Saturday, 21 April 2007
Roy Chadwick CBE 1893–1947
Roy Chadwick C.B.E. (1893-1947) Considered by many to be Britain's greatest aircraft designer, he designed many of his aircraft in premises in what is now the offices of British Aerospace on Greengate in Chadderton, Oldham, including the Avro Lancaster.
Roy Chadwick was born on 30th April 1893 at Marsh Hall Farm, Farnworth, when man’s desire to fly was still a dream. By the time of the Wright Brothers’ epic flight in 1903, Roy was already building and flying models of his own design and it was a dream come true when he joined A.V. Roe & Company in 1911. Alliott Verdon Roe himself interviewed the youngster, and was so impressed that he employed him immediately at a salary of One Pound per week. Roy quickly became Personal Assistant to ‘A.V.’ before eventually being made Chief Designer in 1919 at the age of 26. He was considered by many to be one of the world’s great aircraft designers with a stable of aircraft types to his name: Avro 504, Baby.
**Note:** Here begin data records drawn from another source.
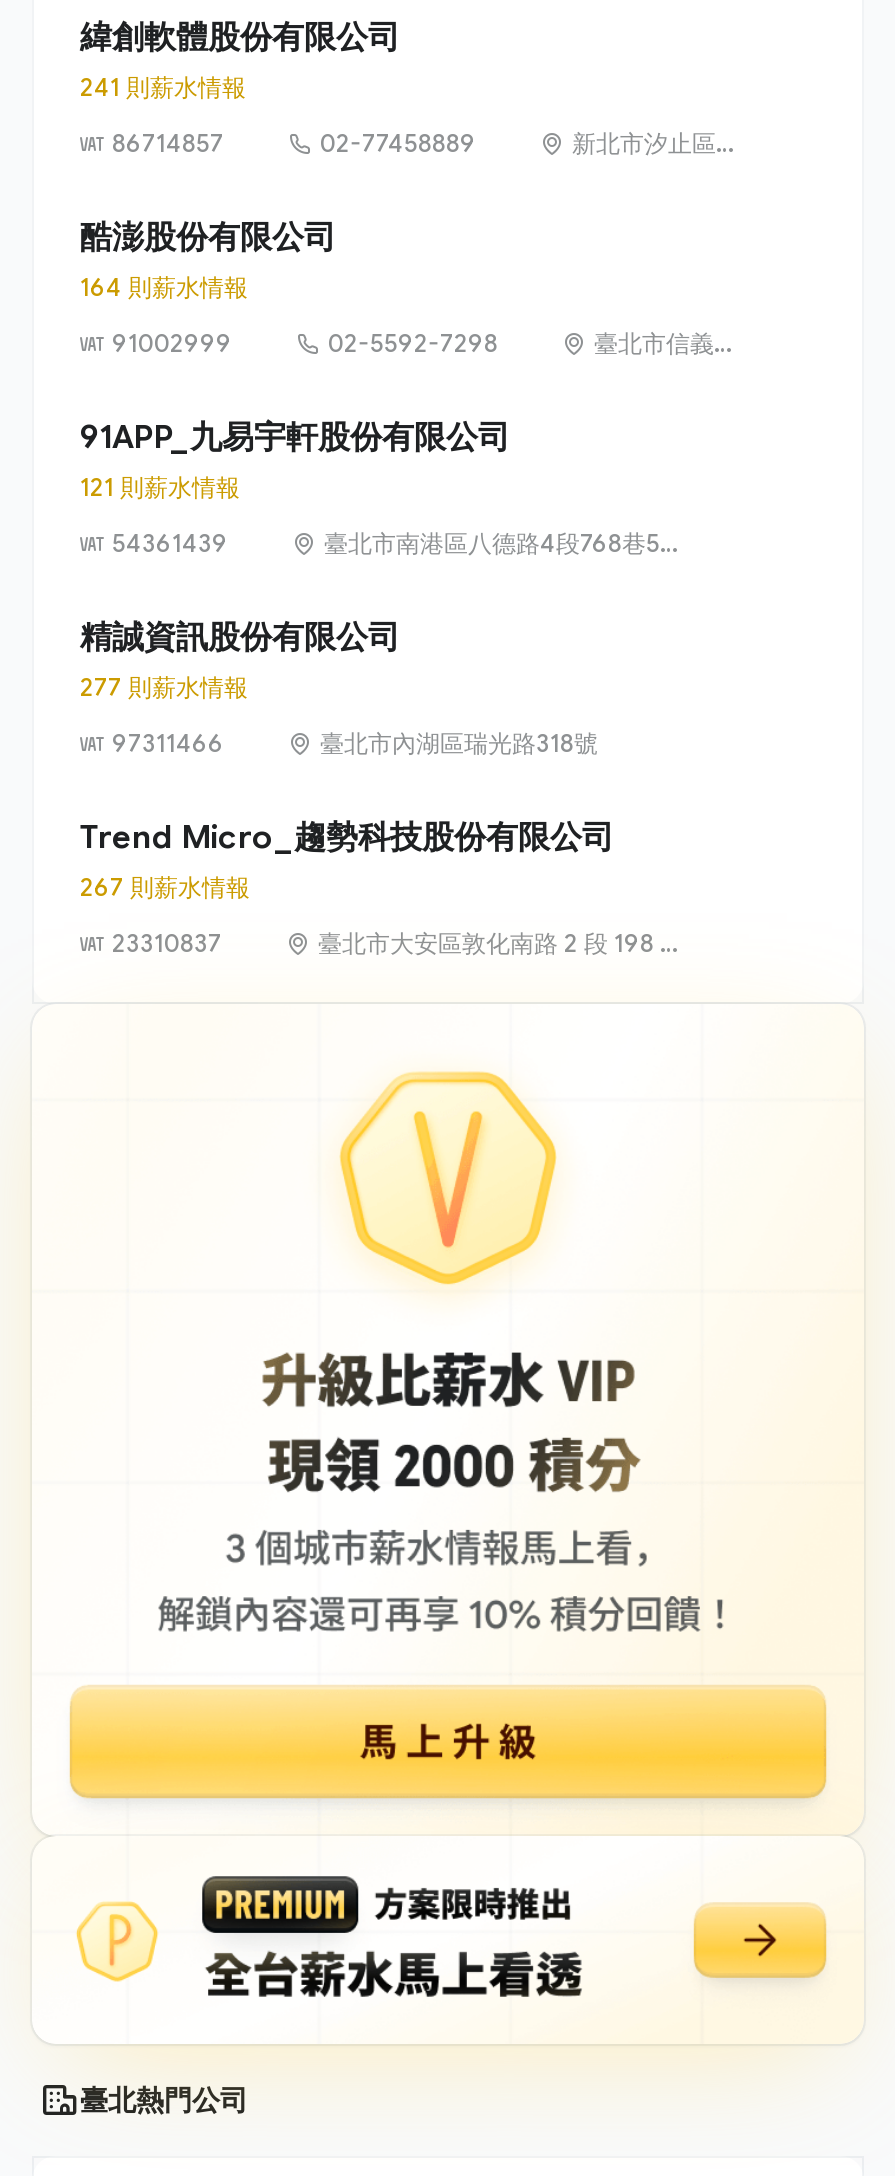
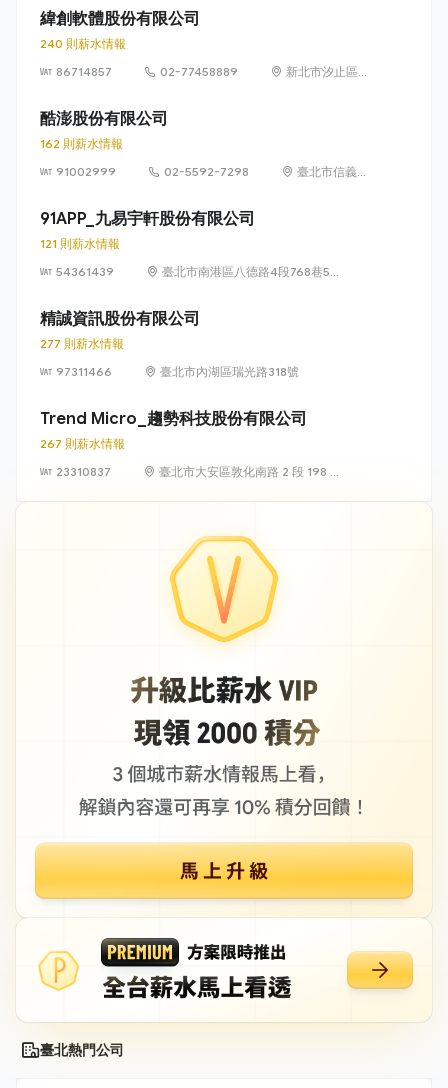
- 241 則薪水情報
+ 240 則薪水情報

- 164 則薪水情報
+ 162 則薪水情報
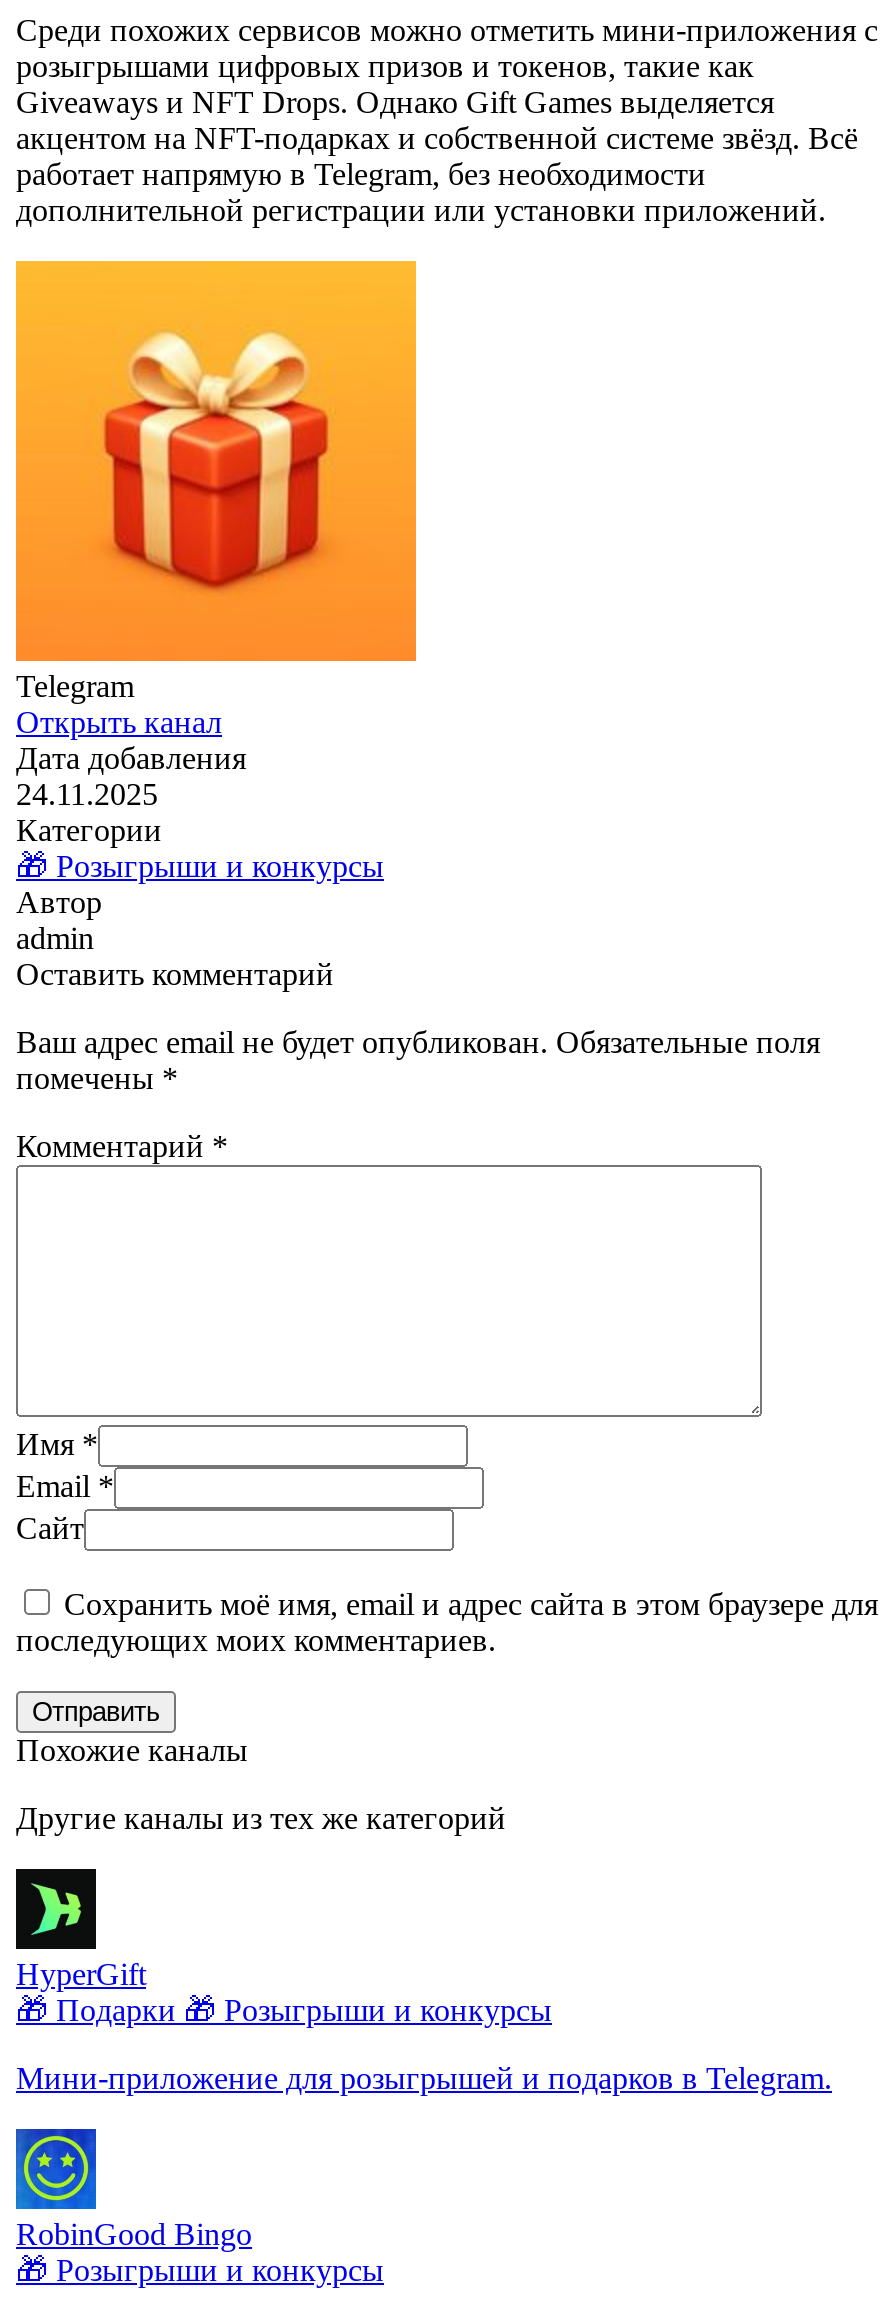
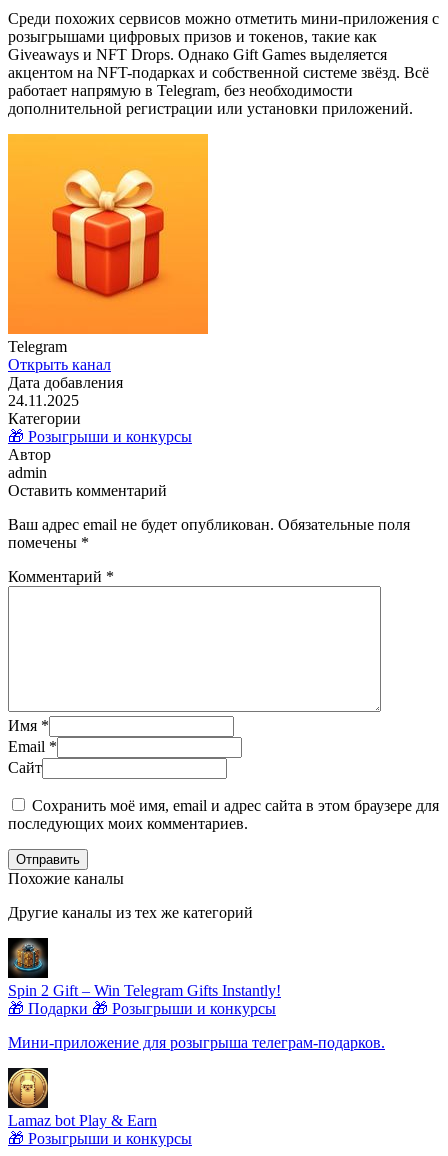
- [image]
- HyperGift
+ [image]
+ Spin 2 Gift – Win Telegram Gifts Instantly!

- Мини-приложение для розыгрышей и подарков в Telegram.
+ Мини-приложение для розыгрыша телеграм-подарков.

- [image]
- RobinGood Bingo
+ [image]
+ Lamaz bot Play & Earn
Avian, Tutor, Anson, Lancaster, Lincoln, Tudor, York, Shackleton and even the original design for the Avro 698 which became the Vulcan.
Roy Chadwick was always one step ahead with his thinking and planning of new designs, and early in the development of the jet engine he spoke of a turbo-prop version, then still a long way off. Chadwick’s early sketches of a delta wing design are now well known, and formed the basis of a shape which eventually became the Avro Vulcan.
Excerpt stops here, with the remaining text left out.